Exercise aim: All that should be output is the block of lines below from the line with "invoice number: YK515274 -> YK515209" to the line with "MARCOLIANI SOKKEN ZWART BIRDSEYE: 4 -> 5", both included, exactly as written.

Data in this exercise:
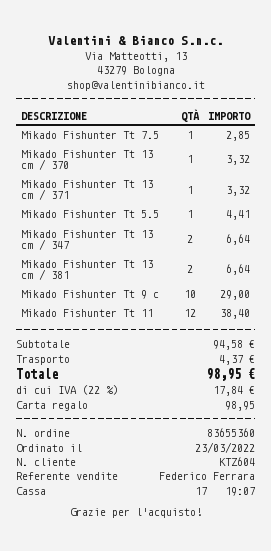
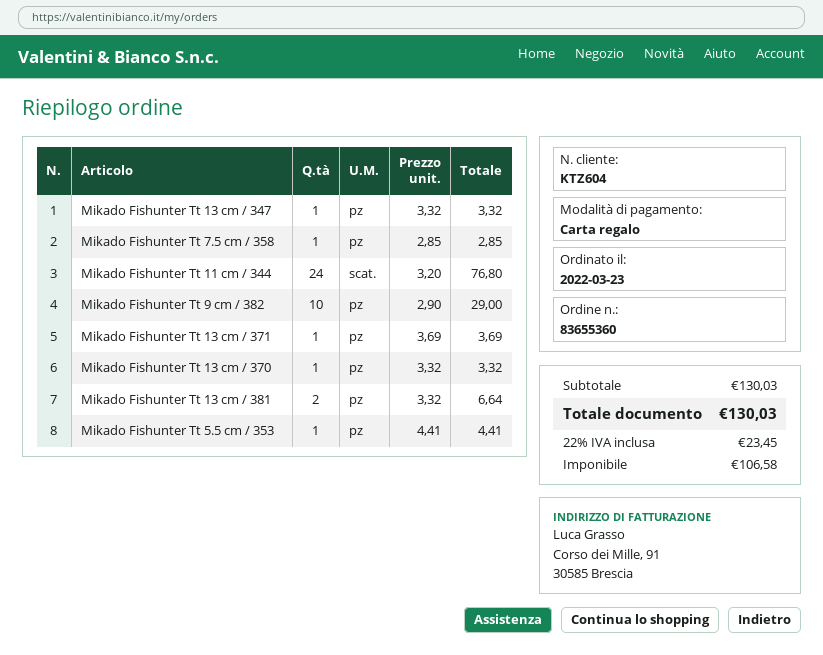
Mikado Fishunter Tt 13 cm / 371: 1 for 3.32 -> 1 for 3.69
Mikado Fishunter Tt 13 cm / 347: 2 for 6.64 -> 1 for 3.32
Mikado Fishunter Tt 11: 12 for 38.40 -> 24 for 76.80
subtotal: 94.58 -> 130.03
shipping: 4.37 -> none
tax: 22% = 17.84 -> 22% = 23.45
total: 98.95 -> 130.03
==
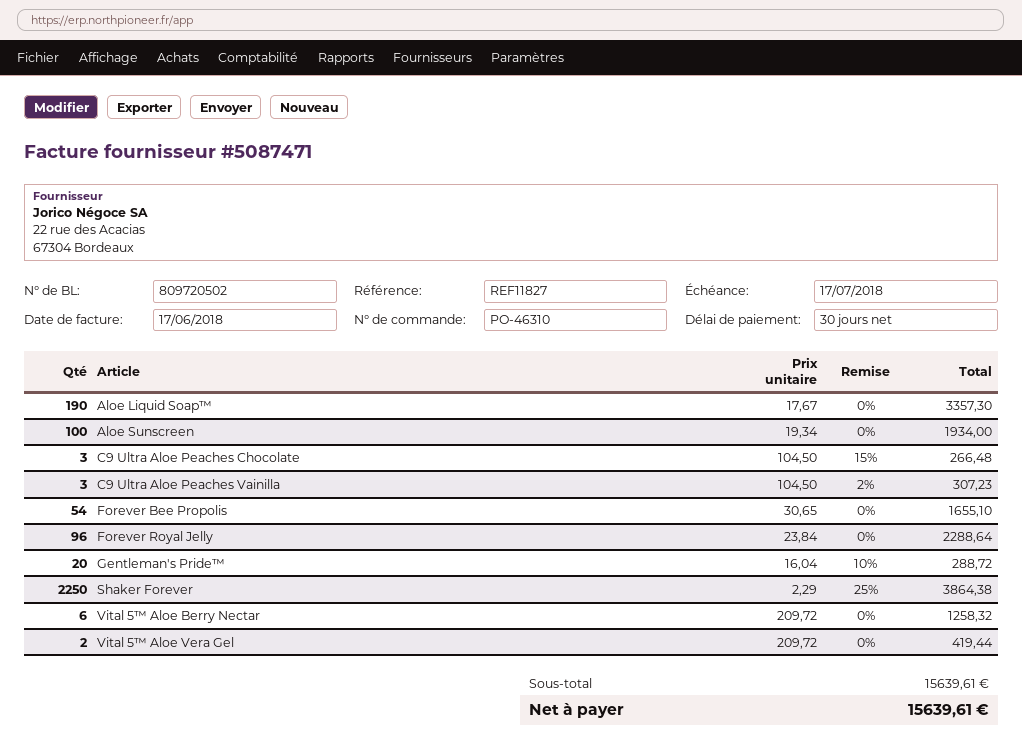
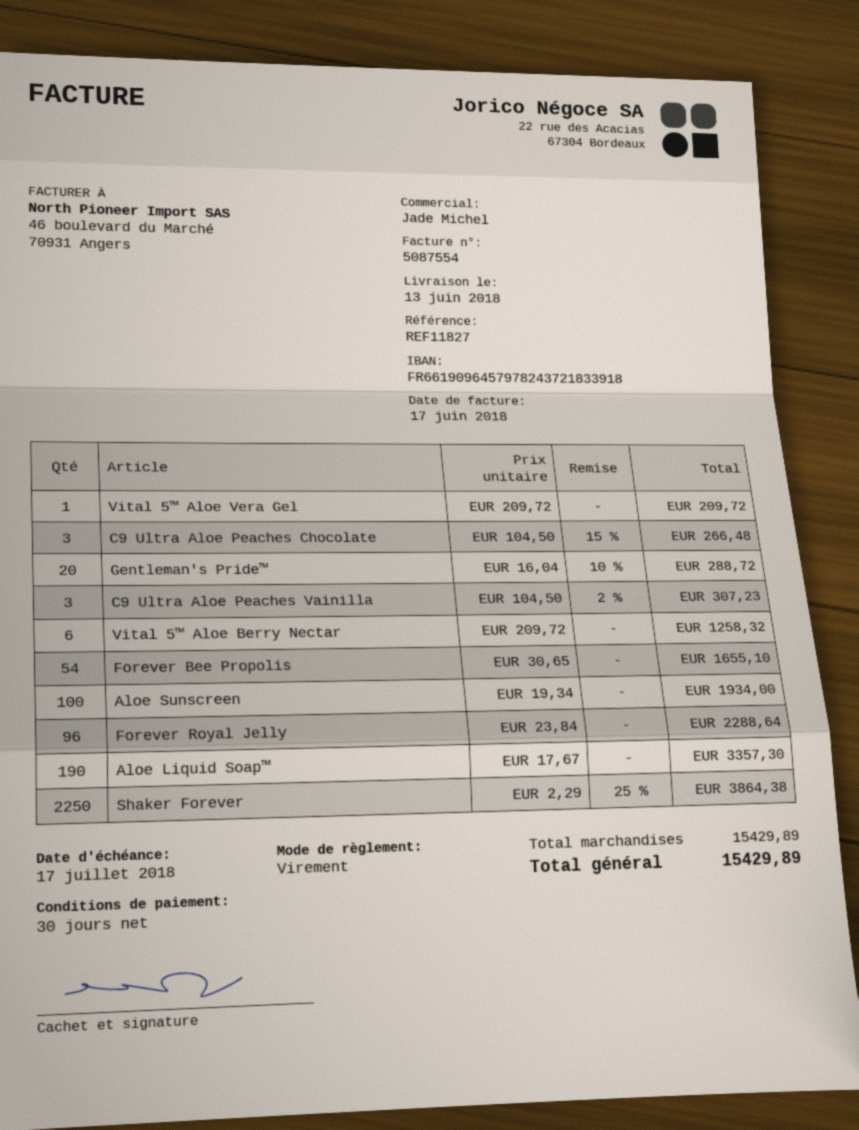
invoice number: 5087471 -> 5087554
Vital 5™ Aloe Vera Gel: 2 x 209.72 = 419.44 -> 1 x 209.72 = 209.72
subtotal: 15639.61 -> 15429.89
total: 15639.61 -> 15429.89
---
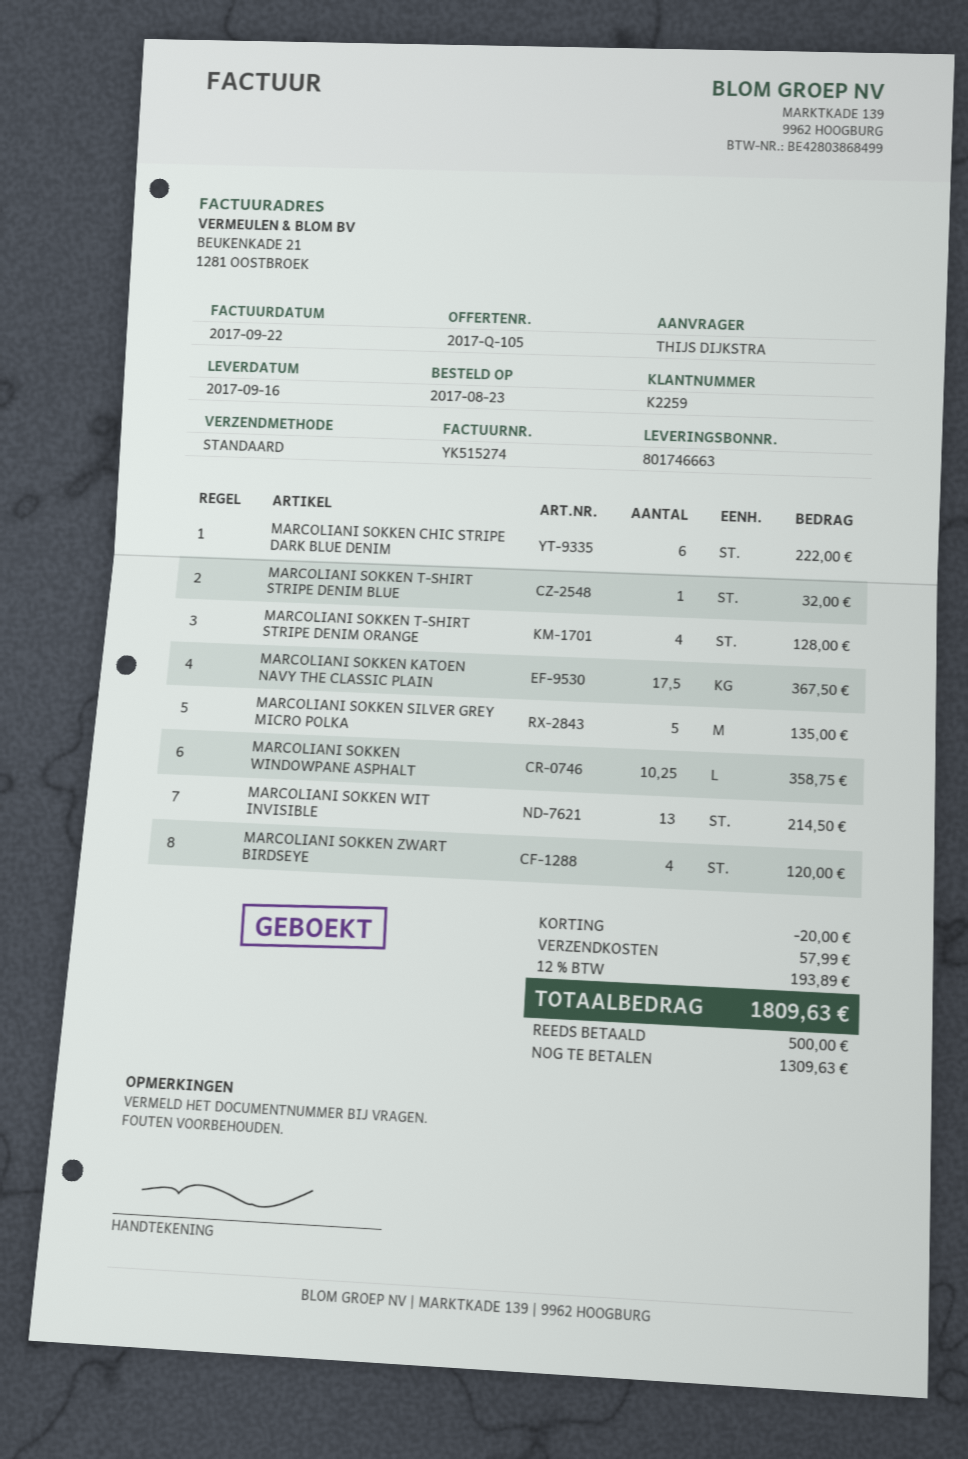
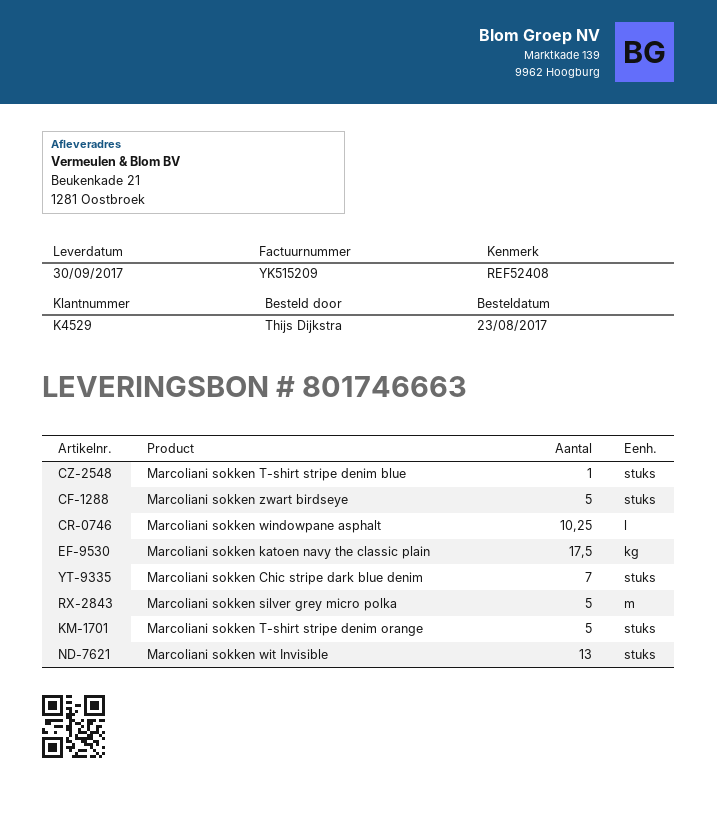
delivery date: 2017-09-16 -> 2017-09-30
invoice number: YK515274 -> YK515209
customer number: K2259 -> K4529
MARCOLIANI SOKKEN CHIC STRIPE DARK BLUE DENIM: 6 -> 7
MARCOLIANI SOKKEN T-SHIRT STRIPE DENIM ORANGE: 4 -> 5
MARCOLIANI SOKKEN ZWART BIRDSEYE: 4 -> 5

Response to the exercise:
invoice number: YK515274 -> YK515209
customer number: K2259 -> K4529
MARCOLIANI SOKKEN CHIC STRIPE DARK BLUE DENIM: 6 -> 7
MARCOLIANI SOKKEN T-SHIRT STRIPE DENIM ORANGE: 4 -> 5
MARCOLIANI SOKKEN ZWART BIRDSEYE: 4 -> 5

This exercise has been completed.